The source of this anxiety is clear. Non-human conscious entities may turn out to be superior to any biological form of life, allowing a stride across human ambition in a moment dubbed “the Singularity” by AI insiders. This is the turning point when non-human entities advance and reproduce in a manner that surpasses and subjugates biological forms of intelligent life. Although today’s artificial intelligences fall notably short of this level of sophistication, Mark Kingwell argues that we are already more than human in important ways, and likely to become more so as time goes on. In Singular Creatures Kingwell plumbs the depths of cultural and political meaning in the apparent transition to posthuman life. Our immersion in technology, now comprehensive to the point of invisibility, has altered forever what it means to be alive. The politics of posthumanism flow directly from our own situation, at once dependent on technology and afraid of its effects on current and future experiences.
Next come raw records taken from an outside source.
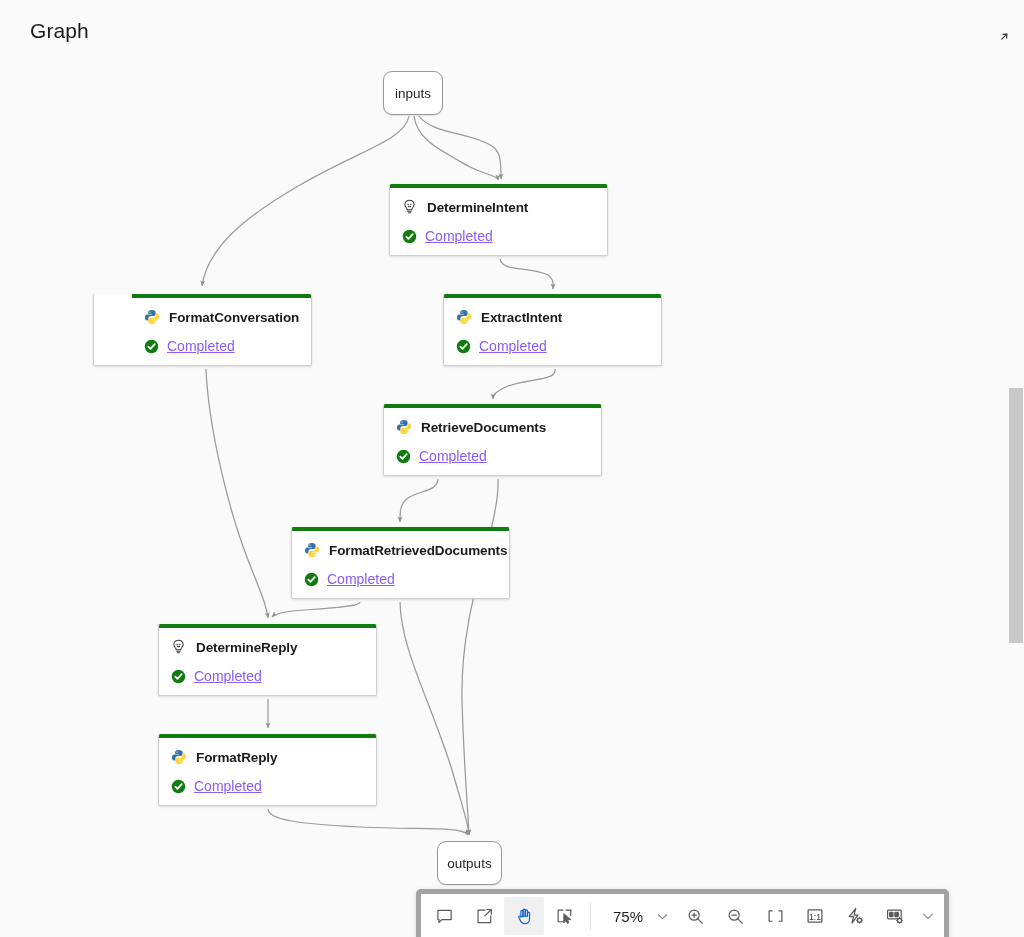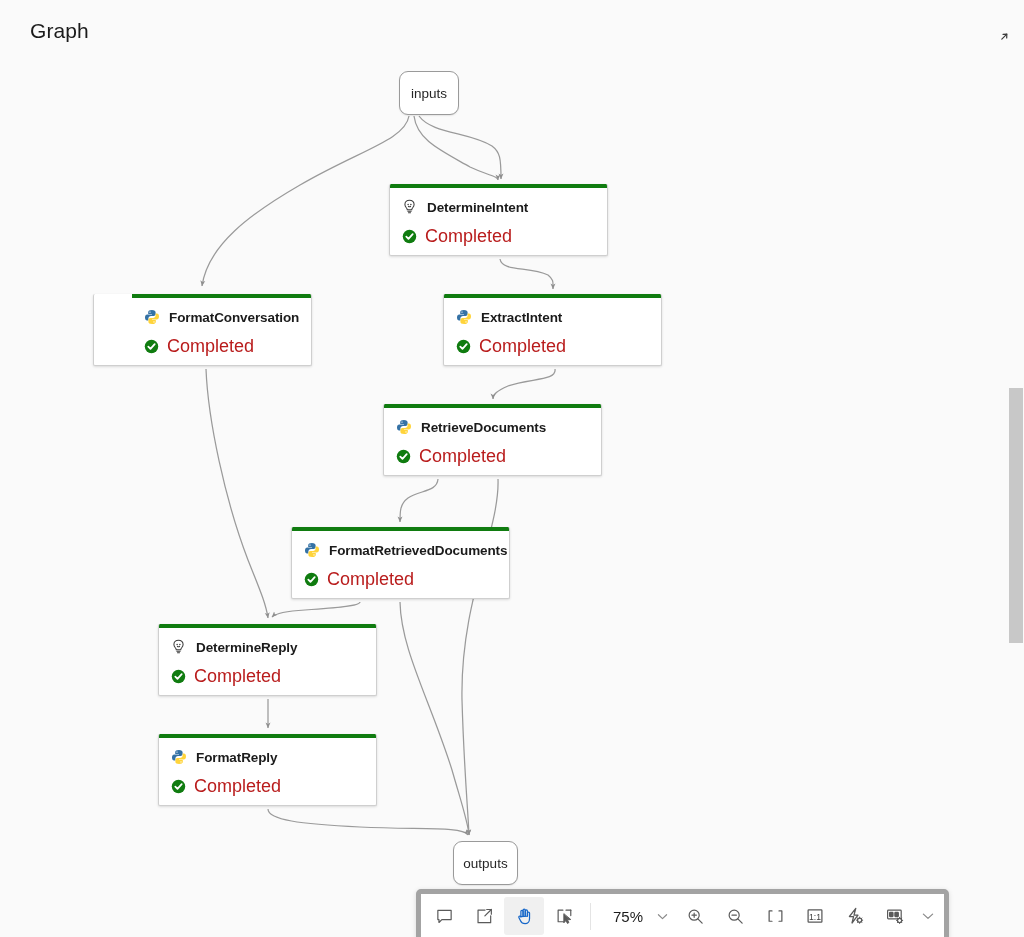"inputs" .term-node { margin-left: 16px -> none }
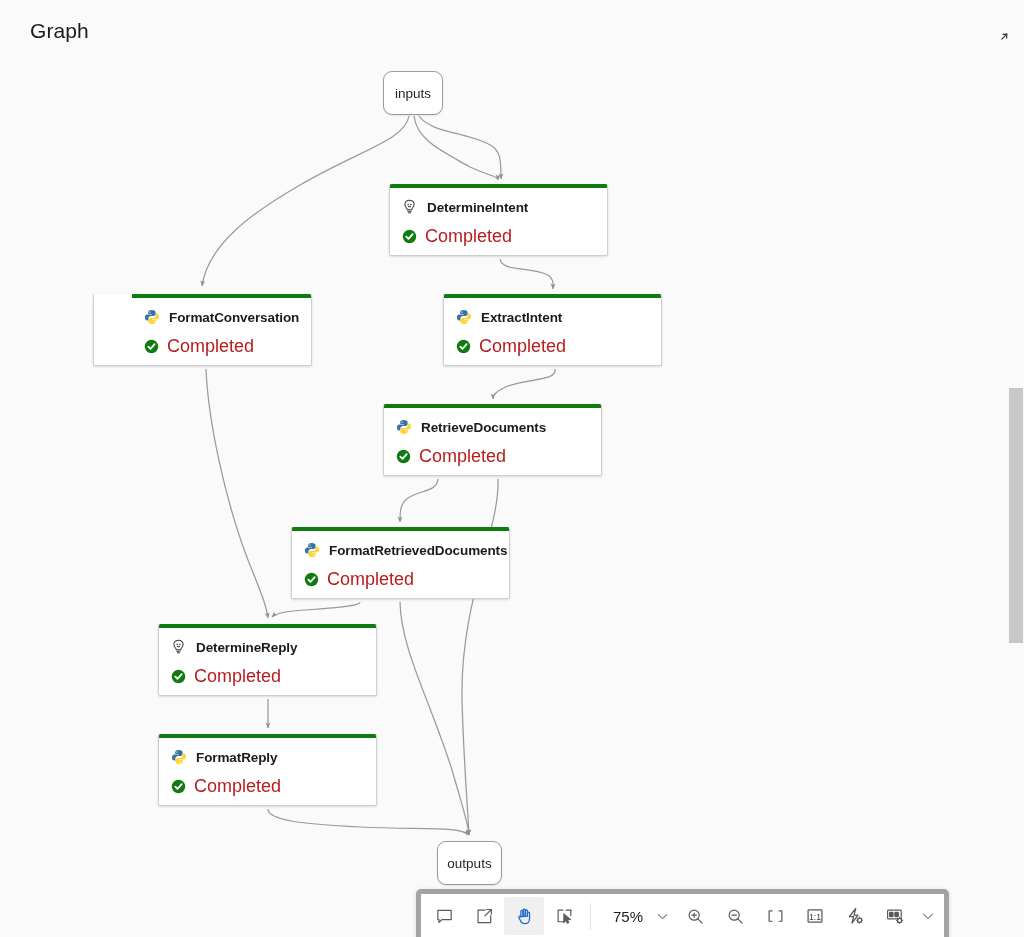"Completed" .node-status { color: #b91c1c -> #8b5cf6; font-size: 18px -> 14px; text-decoration: none -> underline }
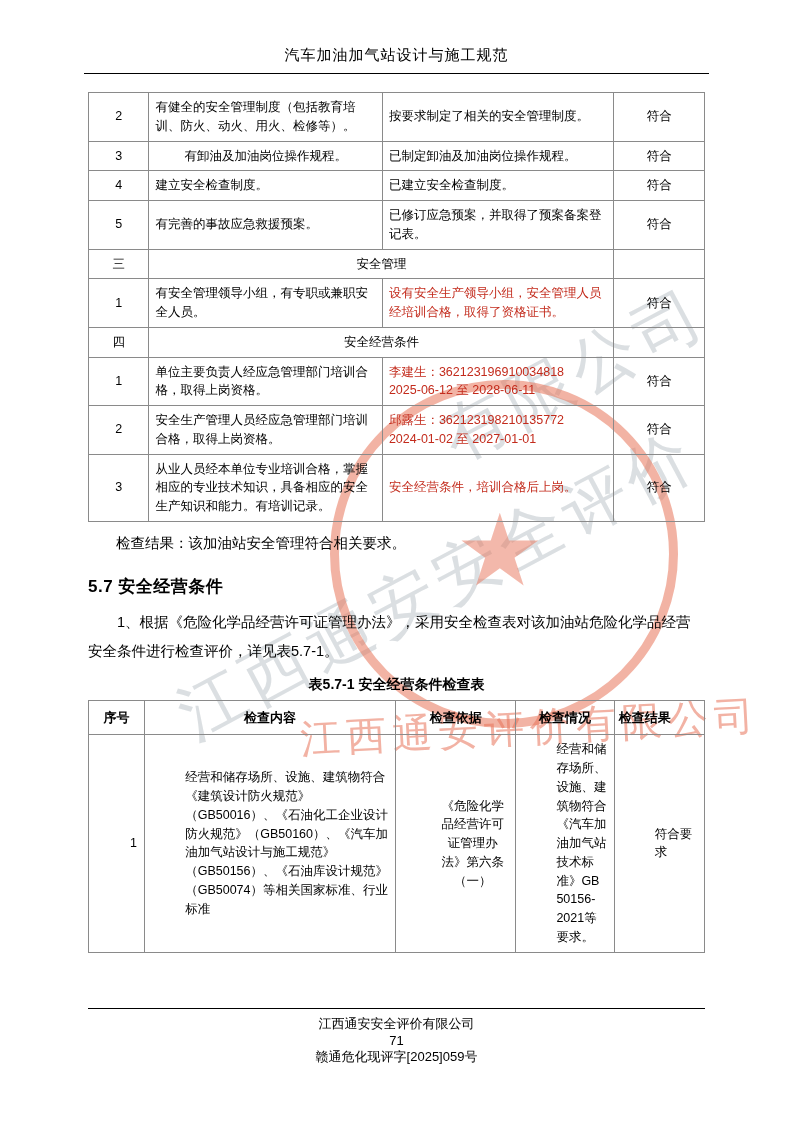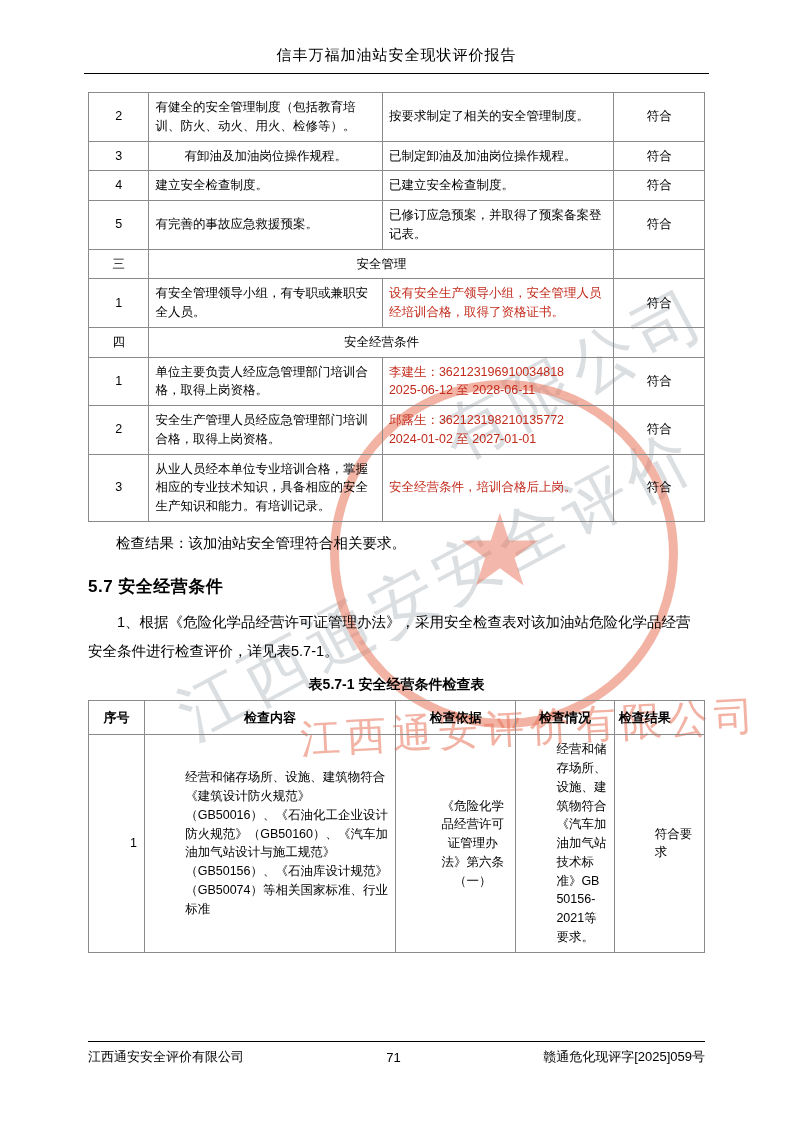"信丰万福加油站安全现状评价报告" div { text: 信丰万福加油站安全现状评价报告 -> 汽车加油加气站设计与施工规范 }
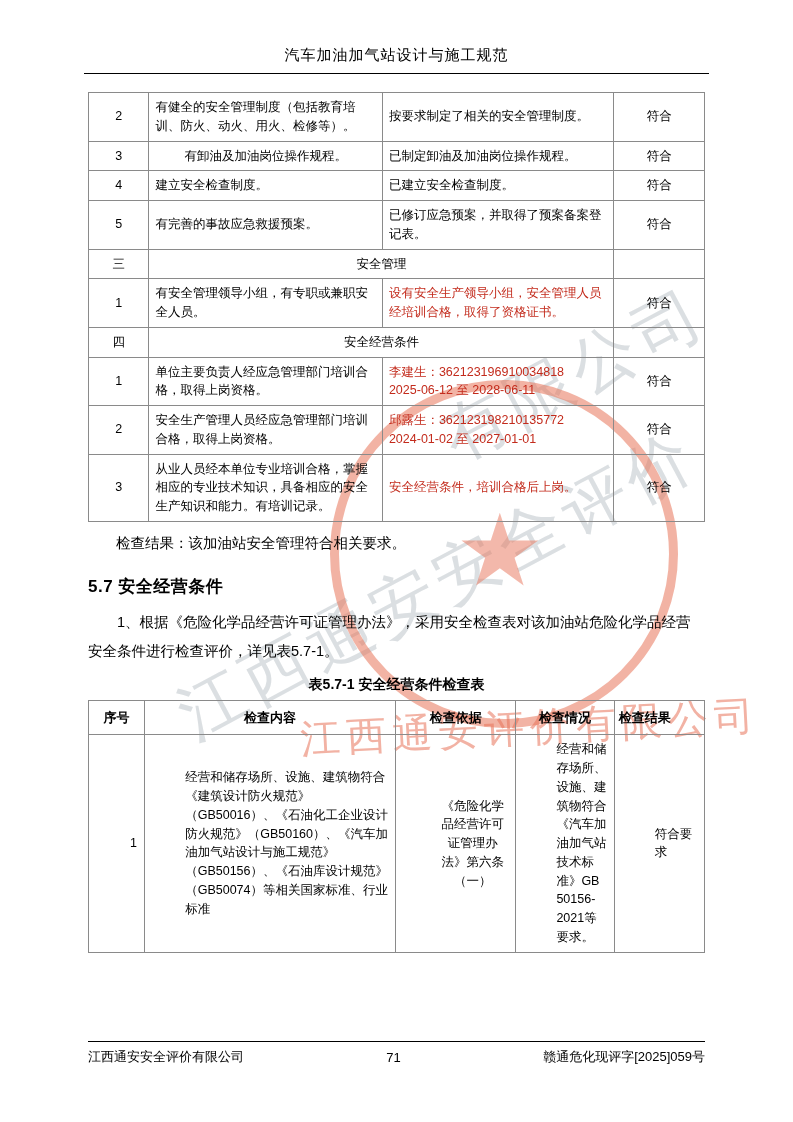"江西通安安全评价有限公司" .doc-footer { flex-direction: none -> column }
More than a century after playwright Karel Čapek coined the word robot – rooted in the Czech robota, meaning “servitude” or “drudgery” – in his 1920 allegory about the alienation of forced labour leading to a violent workers’ revolt, Čapek’s central question continues to haunt us. Can humans and their own creations co-exist in a new cyberflesh world, or is a struggle for superiority inevitable? Singular Creatures is an attempt at sketching the field before any deadly battle is joined.

Mark Kingwell, author of Wish I Were Here: Boredom and the Interface and co-author of The Adventurer’s Glossary, is professor of philosophy at the University of Toronto and a contributing editor of Harper’s Magazine.